Their new bodies breathe. New memories—borrowed histories from the identities they chose—stir and fold into their own. The creator menu is gone. There is no logout, no menu, no way back.

For a long second they just look at each other.

Sarah: "Okay. Let's make our public background match who we are. Leave blanks for powers and contacts. Especially past events—don't lock everything down."

Maxwell: "We should keep the café, the apartments, the company. Keep the brand. Keep the products. Keep the smoking line."

Samuel: "And keep the arcade. Keep the library. Keep the weird. We'll figure the rest out once we can test the powers."
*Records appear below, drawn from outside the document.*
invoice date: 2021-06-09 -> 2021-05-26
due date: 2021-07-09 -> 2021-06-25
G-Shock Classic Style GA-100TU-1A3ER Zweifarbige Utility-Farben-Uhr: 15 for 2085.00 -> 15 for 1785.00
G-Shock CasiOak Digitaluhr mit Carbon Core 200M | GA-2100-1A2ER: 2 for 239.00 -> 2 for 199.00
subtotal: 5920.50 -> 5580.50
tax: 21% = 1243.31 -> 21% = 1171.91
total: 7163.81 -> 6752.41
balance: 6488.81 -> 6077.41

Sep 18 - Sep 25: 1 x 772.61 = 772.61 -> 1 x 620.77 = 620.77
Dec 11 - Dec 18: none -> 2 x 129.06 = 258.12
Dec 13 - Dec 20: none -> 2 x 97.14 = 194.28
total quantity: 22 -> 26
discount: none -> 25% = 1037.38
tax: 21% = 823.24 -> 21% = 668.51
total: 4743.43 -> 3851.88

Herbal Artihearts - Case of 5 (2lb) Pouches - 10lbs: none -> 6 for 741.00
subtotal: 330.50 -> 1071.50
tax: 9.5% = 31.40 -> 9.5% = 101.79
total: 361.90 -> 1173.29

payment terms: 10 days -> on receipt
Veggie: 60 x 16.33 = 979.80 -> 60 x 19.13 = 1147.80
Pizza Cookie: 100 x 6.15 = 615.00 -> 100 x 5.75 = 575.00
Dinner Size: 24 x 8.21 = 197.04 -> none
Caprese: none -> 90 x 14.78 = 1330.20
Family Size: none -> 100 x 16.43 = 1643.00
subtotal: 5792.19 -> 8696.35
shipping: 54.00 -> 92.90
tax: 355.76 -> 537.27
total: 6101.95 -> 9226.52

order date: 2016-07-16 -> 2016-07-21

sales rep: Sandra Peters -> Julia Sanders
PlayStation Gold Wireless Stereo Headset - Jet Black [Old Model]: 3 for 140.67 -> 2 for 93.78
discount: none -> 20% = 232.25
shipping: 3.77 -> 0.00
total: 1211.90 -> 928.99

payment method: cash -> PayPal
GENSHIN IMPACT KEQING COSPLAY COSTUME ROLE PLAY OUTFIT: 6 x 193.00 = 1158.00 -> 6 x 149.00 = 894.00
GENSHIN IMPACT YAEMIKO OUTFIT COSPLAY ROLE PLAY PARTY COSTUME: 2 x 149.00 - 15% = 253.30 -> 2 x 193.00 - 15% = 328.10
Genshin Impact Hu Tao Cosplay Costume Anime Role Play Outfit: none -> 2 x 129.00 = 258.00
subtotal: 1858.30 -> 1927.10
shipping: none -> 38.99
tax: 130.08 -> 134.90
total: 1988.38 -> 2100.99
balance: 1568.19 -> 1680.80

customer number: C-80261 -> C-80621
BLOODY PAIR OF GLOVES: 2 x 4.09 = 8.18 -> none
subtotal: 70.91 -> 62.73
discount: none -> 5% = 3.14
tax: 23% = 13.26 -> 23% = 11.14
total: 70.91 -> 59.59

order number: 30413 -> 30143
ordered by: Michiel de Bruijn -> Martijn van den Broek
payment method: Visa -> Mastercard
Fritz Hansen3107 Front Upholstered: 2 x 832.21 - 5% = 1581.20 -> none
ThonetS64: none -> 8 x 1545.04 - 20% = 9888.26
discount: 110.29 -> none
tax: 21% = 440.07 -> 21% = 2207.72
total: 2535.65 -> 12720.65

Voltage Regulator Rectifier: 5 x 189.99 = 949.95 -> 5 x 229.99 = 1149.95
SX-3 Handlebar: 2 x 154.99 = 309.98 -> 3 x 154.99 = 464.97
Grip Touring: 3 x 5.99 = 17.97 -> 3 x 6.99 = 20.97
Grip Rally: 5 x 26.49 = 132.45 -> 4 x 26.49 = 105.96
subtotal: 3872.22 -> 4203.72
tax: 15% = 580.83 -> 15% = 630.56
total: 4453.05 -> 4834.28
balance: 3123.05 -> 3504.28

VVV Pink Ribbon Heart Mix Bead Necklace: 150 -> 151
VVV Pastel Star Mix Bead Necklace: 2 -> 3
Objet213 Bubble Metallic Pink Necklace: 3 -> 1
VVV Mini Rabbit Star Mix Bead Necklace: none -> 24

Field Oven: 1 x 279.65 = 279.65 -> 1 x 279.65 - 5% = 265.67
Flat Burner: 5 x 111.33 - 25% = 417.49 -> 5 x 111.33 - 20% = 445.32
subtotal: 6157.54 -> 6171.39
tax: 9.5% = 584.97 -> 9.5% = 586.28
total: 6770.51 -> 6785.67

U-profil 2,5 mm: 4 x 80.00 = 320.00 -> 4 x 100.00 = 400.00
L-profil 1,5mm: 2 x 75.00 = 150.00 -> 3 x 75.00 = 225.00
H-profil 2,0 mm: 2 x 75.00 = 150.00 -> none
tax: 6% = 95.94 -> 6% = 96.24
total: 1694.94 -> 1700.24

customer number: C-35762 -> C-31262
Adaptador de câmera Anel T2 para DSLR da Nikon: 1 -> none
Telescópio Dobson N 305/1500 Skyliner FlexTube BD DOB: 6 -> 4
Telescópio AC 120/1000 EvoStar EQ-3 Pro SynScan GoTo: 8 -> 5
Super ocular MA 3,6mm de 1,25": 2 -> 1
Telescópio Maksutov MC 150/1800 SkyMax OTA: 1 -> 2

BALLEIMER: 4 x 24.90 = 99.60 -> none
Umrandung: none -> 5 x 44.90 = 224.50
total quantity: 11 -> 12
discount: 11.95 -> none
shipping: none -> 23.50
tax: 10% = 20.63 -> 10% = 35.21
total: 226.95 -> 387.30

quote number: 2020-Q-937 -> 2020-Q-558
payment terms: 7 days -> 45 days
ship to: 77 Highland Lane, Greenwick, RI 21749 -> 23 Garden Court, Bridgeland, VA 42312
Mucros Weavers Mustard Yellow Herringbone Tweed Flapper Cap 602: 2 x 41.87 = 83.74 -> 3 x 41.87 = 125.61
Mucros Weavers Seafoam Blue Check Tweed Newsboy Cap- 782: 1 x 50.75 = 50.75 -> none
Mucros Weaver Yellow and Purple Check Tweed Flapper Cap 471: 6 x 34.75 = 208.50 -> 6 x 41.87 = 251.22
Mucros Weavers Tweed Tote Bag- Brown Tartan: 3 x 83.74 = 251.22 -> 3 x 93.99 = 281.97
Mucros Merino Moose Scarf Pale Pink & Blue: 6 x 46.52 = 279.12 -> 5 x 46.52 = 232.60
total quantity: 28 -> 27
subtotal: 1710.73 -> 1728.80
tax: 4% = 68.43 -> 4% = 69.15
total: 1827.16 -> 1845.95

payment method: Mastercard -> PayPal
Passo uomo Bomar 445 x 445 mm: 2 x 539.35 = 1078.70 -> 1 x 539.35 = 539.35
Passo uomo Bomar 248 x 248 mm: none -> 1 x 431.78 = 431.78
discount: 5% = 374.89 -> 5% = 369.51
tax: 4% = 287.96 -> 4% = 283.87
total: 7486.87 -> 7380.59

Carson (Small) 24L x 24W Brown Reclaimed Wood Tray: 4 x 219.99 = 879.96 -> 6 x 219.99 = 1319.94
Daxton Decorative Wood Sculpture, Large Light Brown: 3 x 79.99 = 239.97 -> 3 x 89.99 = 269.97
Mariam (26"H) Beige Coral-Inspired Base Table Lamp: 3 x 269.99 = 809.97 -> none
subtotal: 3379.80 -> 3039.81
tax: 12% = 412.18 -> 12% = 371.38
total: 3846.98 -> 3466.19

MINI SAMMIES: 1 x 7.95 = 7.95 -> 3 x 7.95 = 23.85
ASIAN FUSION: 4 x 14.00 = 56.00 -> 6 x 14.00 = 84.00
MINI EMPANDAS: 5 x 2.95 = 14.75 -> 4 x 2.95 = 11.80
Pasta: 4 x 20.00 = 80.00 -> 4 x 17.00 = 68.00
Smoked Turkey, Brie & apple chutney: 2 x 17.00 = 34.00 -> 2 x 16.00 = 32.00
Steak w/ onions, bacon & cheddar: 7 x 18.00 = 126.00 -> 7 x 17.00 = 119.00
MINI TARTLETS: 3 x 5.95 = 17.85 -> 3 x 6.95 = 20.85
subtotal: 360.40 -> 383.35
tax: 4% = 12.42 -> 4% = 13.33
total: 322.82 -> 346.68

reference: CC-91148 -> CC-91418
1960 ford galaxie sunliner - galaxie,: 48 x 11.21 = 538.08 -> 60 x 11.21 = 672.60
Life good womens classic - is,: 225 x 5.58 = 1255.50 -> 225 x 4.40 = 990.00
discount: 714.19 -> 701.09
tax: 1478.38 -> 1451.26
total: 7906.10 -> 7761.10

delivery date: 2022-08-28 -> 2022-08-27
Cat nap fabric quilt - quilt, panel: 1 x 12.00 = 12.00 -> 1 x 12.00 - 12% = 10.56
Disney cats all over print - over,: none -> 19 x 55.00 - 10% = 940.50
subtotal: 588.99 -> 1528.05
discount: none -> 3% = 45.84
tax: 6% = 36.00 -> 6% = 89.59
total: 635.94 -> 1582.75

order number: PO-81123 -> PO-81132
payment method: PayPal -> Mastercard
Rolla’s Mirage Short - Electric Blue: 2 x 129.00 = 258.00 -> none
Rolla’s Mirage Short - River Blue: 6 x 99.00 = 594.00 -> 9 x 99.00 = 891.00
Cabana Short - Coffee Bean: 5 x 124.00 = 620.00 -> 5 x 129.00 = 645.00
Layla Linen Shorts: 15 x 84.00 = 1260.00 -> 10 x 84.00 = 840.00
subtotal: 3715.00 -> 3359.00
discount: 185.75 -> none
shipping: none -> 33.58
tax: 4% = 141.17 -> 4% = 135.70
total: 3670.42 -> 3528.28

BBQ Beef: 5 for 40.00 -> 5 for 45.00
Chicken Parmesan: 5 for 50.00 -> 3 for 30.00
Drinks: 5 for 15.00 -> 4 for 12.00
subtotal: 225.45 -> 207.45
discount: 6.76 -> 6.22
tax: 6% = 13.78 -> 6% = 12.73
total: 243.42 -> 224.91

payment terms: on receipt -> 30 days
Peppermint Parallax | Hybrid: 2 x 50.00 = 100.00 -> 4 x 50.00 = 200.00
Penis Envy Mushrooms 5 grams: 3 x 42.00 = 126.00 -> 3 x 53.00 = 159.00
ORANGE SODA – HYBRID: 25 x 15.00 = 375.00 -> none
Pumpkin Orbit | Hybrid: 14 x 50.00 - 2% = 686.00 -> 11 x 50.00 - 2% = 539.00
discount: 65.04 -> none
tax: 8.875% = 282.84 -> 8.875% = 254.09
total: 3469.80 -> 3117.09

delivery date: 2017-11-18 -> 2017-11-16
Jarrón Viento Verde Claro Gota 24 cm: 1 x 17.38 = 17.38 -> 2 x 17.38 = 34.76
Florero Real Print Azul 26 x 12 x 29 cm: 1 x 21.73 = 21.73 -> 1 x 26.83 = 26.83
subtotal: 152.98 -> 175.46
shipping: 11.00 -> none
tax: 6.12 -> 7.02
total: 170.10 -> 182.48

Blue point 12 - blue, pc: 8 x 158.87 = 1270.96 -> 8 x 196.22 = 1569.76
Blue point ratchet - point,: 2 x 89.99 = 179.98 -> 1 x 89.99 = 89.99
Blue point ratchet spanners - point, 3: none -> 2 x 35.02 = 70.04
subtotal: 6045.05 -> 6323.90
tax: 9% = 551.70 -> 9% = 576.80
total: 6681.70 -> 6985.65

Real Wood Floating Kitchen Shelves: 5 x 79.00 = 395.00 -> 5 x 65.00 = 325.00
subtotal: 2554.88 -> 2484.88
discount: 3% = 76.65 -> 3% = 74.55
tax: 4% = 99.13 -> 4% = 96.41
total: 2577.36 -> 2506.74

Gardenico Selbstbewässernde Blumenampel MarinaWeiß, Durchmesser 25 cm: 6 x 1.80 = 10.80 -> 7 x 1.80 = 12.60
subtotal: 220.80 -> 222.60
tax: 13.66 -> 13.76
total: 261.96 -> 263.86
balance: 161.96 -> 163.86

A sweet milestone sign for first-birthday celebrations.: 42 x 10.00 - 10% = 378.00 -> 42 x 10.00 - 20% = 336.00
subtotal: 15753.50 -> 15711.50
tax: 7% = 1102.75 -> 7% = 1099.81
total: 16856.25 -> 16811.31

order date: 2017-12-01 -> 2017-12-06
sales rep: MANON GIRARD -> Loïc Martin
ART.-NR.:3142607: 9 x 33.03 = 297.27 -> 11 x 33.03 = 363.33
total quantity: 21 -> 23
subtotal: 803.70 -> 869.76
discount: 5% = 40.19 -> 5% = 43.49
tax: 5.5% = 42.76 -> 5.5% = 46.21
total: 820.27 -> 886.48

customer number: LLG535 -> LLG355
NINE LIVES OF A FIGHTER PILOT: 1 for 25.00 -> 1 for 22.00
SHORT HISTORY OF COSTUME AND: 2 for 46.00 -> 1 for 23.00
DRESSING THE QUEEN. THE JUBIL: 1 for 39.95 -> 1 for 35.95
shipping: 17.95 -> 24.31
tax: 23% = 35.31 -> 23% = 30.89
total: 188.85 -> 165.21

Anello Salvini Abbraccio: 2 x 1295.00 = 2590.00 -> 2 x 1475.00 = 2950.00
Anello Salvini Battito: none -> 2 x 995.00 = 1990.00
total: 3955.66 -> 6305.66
They laugh—because laughter is easier than panic. Because they are a family who has always fixed things together, who has always turned small obsessions into work and warmth. They are not invincible. They are not omniscient. They are, simply, people who chose to step into a story that will demand everything they can give.

Samuel cracks a smile that's half joke, half truth.

Samuel: "Sometimes, this is what happens in fanfiction."

They move forward because moving is what they do. The game has started. The world has accepted them. Now they have to decide what they will become inside it.